Diaspora Nigerians — with experience in banking but also the cultural knowledge to navigate the complexities of doing business in Nigeria — have been in high demand ever since.
“I think there’s a window that will be there for maybe another 18 months to two years,” said Chuka Mordi, head of business development at First City Monument Bank.
“That’s the view at the moment, that people moving back understand exotic products ... but it will percolate to the local sector and people will learn these things and there won’t be any need to drag investment bankers from New York or London.”
Nigeria’s $95 billion stock market was one of the best performing emerging markets in the world last year, attracting private equity and hedge fund investors from Europe, Asia and the United States.
The world of vanilla interest rate swaps may seem a million miles from the realities of life on the streets of Lagos, where hawkers selling everything from phone charge cards to electric irons ply their trade among belching minibuses and moped taxis.
But bankers hope that building strong financial institutions will help open credit lines to millions of would-be entrepreneurs, allowing them to develop small businesses and lift themselves out of the informal sector, which accounts for a major part of the active workforce.
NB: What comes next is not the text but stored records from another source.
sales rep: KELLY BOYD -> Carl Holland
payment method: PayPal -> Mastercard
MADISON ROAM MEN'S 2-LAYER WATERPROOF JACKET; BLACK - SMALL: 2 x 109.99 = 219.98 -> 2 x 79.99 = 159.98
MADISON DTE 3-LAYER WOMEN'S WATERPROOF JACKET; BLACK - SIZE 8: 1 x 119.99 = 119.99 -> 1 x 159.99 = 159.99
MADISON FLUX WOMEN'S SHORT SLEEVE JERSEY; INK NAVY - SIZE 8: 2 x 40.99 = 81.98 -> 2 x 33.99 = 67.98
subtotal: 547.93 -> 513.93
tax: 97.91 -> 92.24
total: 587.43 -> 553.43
“When you see the hustle on the streets of Lagos, all those traders selling all those products, you know the street works,” said Obi Asika, an Eton-educated entrepreneur whose own record label sells albums through market traders and street sellers.
“You formalize distribution in Nigeria today, it’s a billion dollar business. Because everybody needs distribution. Everybody’s got products,” he said.
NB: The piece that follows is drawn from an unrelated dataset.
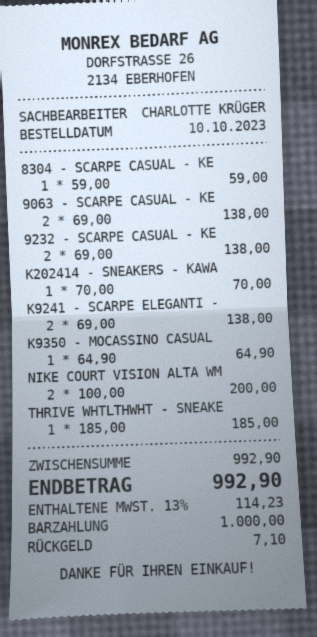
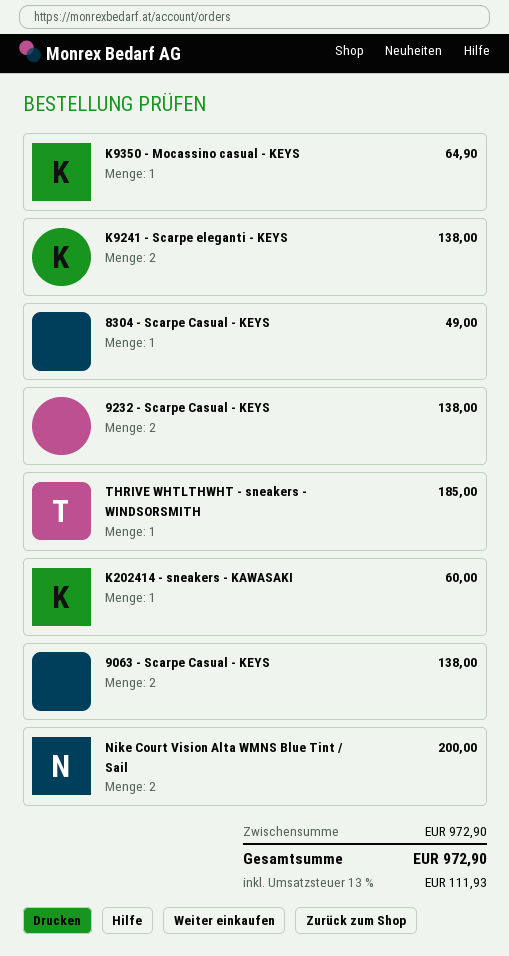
8304 - SCARPE CASUAL - KE: 1 for 59.00 -> 1 for 49.00
K202414 - SNEAKERS - KAWA: 1 for 70.00 -> 1 for 60.00
subtotal: 992.90 -> 972.90
tax: 13% = 114.23 -> 13% = 111.93
total: 992.90 -> 972.90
The idea of making money as a businessman in Nigeria — long spurned by some of the elite as inferior to a high-powered job in the public sector — is catching the popular imagination, demonstrating to an ambitious young generation that you don’t have to be in the pay of government to get rich.
It is a point hammered home by “The Apprentice Africa,” a reality TV show co-produced by Michael Akindele’s Executive Group and Asika’s Storm Media based on the hit U.S. series, in which aspiring entrepreneurs compete for a job with a top businessman.
“You get up in the morning and you see all of Lagos on the move, young boys trying to make ends meet. It’s an eye-opener,” said Isaac Dankyi-Koranteng, winner of the first series, aired on free-to-view TV in Ghana, Kenya, Uganda and Nigeria.
The government is still the largest official single employer in Nigeria, and the vast majority of people still live on less than $2 a day, but the new private sector elite hope that if they avoid the mistakes of their kleptocratic predecessors, Nigeria may haul itself out of poverty and corruption.
“There are issues. It’s not Valhalla. We’re not in Milton’s Paradise yet,” said Asika. “But I believe in Nigeria, I’m positive about this country.”